Leaving sounds cruel & harsh but I wish my ex had done that even when I was so low. It wouldn't have made me suicidal or make me want to kill myself because I was already having those thoughts at the time & thinking of her wouldn't have stopped me. I wish she had left because her "doing the right thing" nearly ruined her & the guilt I feel from that is so great that it shames me to my very core. She should have recognised that there wasn't just one person in the relationship but two & each had needs. Just like you have needs within the relationship & while he is like he is those needs & wants will not be fulfilled.

I know most people will say to stick it out, be patient or try to help him. And that could very well be the right thing to do. But from my experience I don't know that it is. in an ideal world he'll get help but if he isn't ready then at the very least you need to consider what you want because it could him a long time to get that help. It took me 20 years, 1 marriage, 2 other long term 'married' type relationships, 1 half hearted overdose to finally get help and I stopped taking my meds & stopped the counselling 2 months ago before I'd finished them. Am I depressed today? No but I feel it there in the background waiting. Will it come back? Yes. But I will try to fight it harder than ever before & when it knocks me down I'm going to get back up & fight some more. But years ago I didn't have that attitude I just stayed down like your bf is doing. He has to get up otherwise you both will end up being knocked down.
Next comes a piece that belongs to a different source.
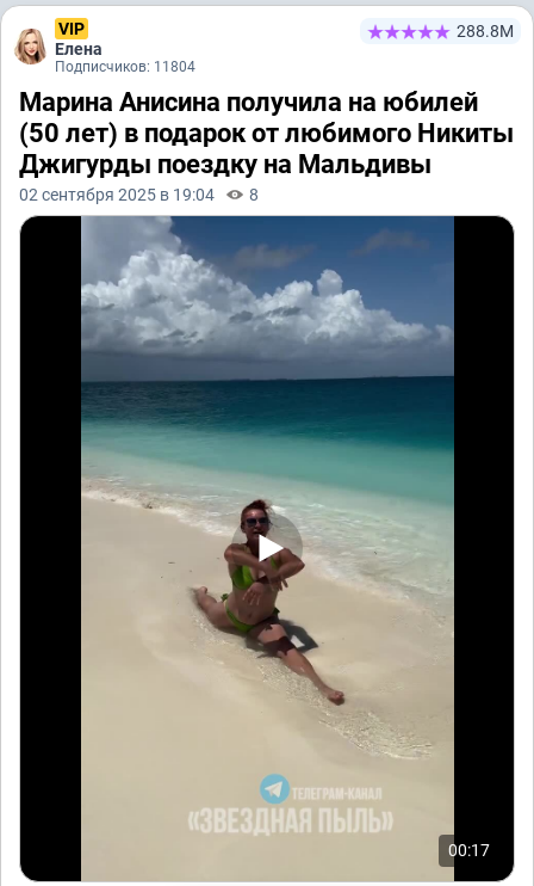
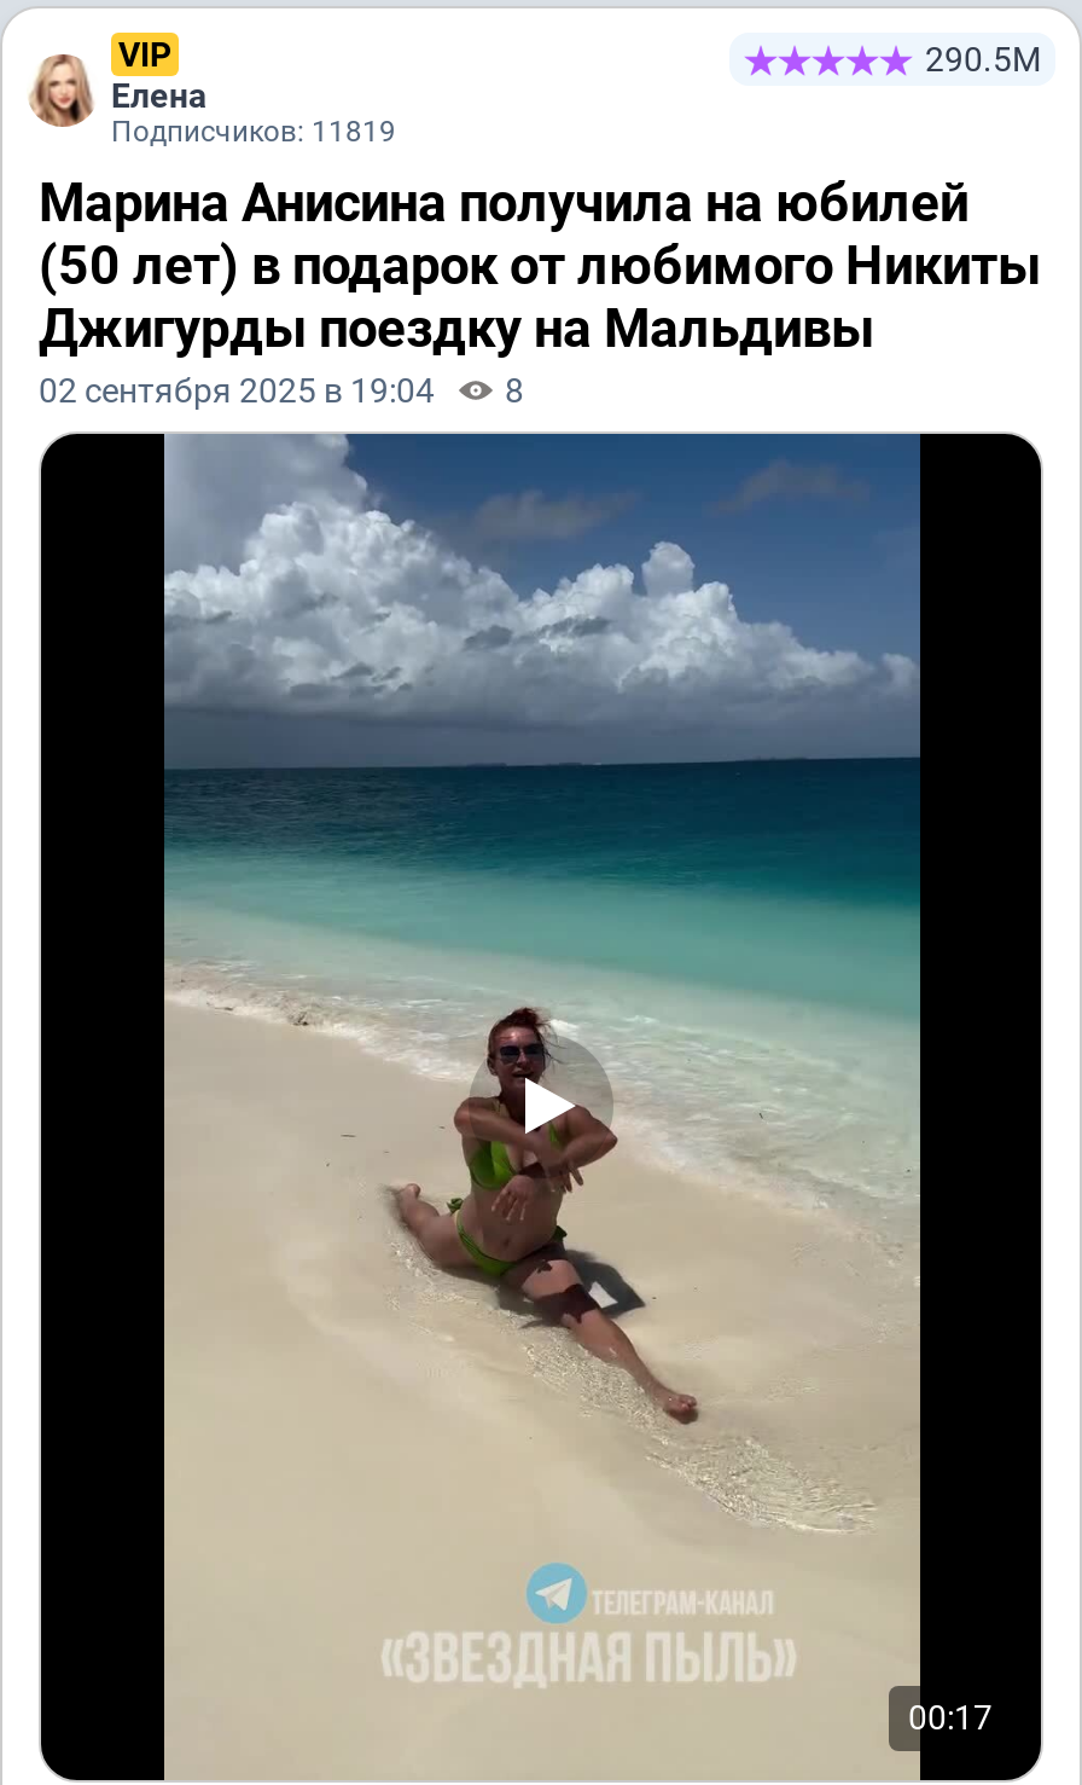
[457,21,514,41] 288.8М -> [925,40,1041,79] 290.5М
[55,59,195,75] Подписчиков: 11804 -> [111,115,396,149] Подписчиков: 11819

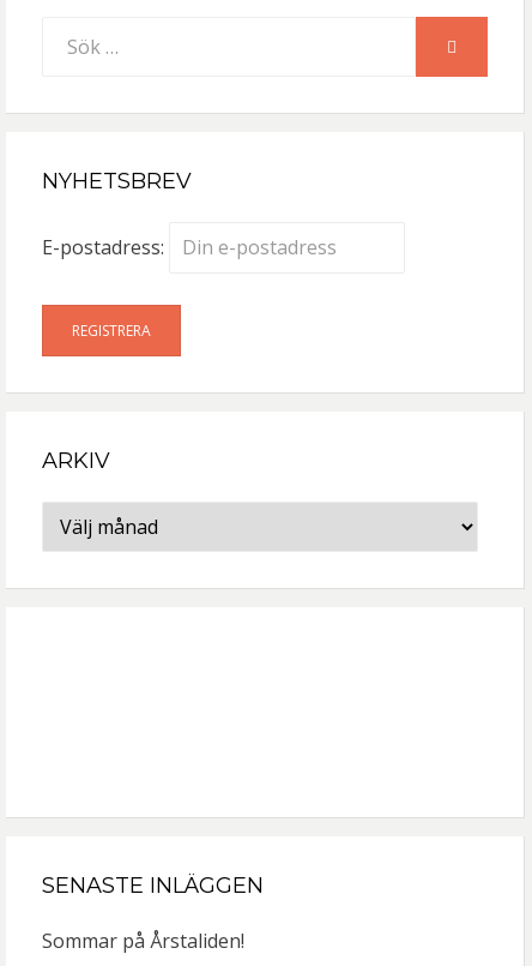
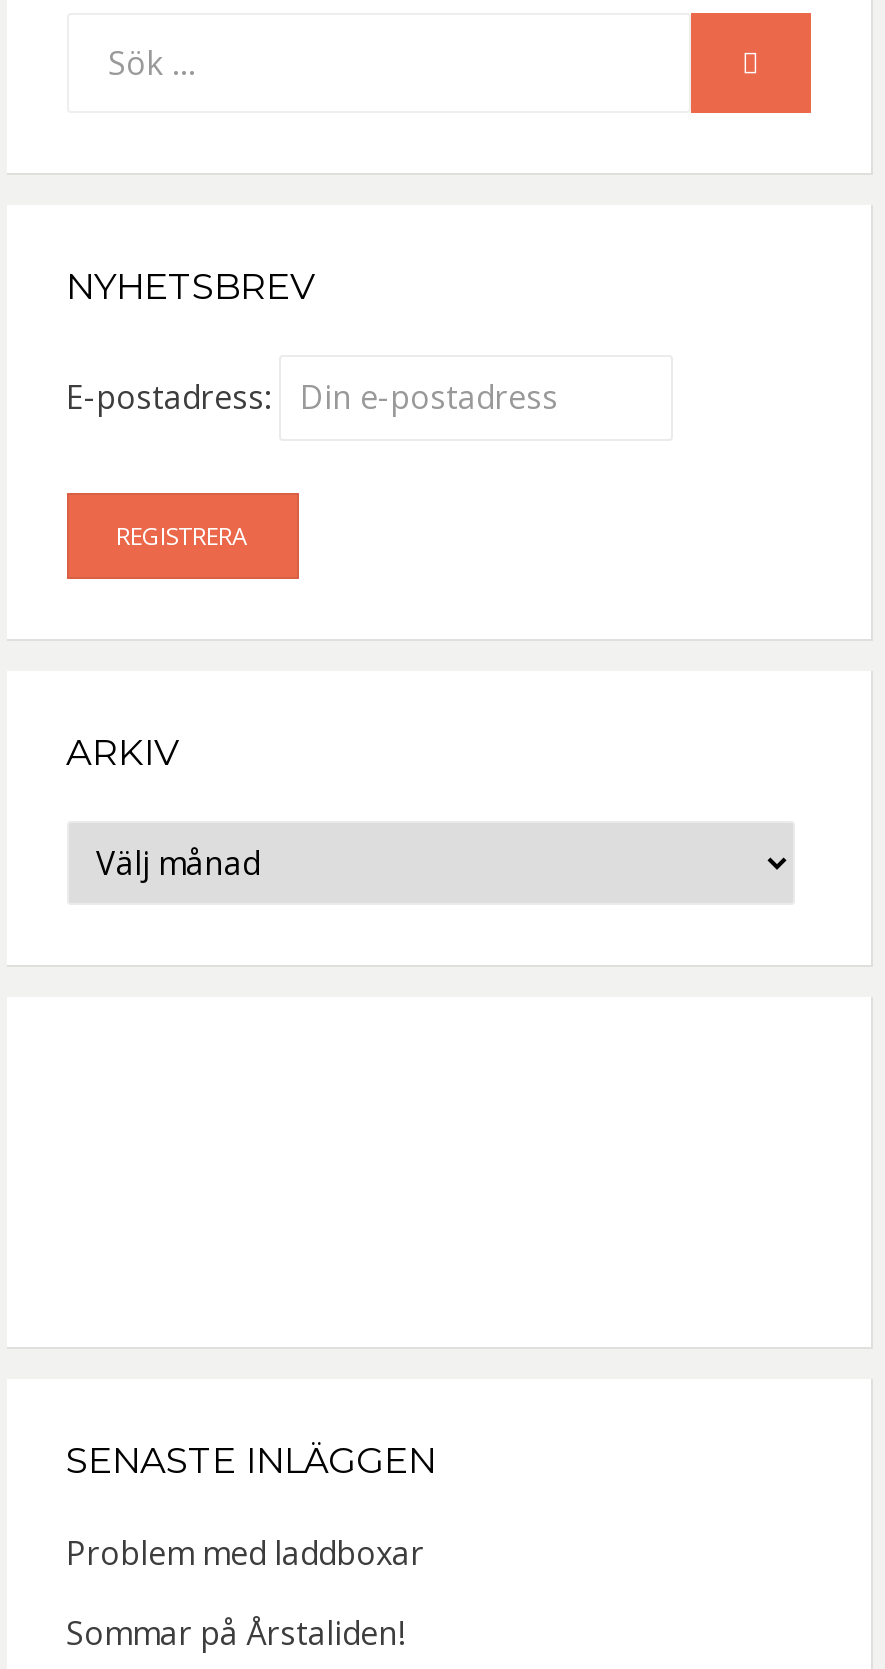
none -> [66,1531,424,1575] Problem med laddboxar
I hope someone else whole heartedly disagrees with what I've said & offers some great advice so as to let you be fully informed so as to be able to decide how best to proceed for you & for him. But for what it's worth, that's my two cents.

James

Simmo profile image
Simmo

Sounds scarily familiar unfortunately. Speaking from experience, just give it time. I'm sure he just needs a bit of space. I did the same thing myself, it sounds selfish but he may just need to be alone without somebody reminding him of it. Not sure if I've helped but I used to do this a lot. Best of luck. And he's lucky he's got somebody who cares enough to come on here and try to help!

vv48 profile image
vv48 in reply to Simmo

Thanks Simmo, makes sense. &

I really do care and I want him to know that too.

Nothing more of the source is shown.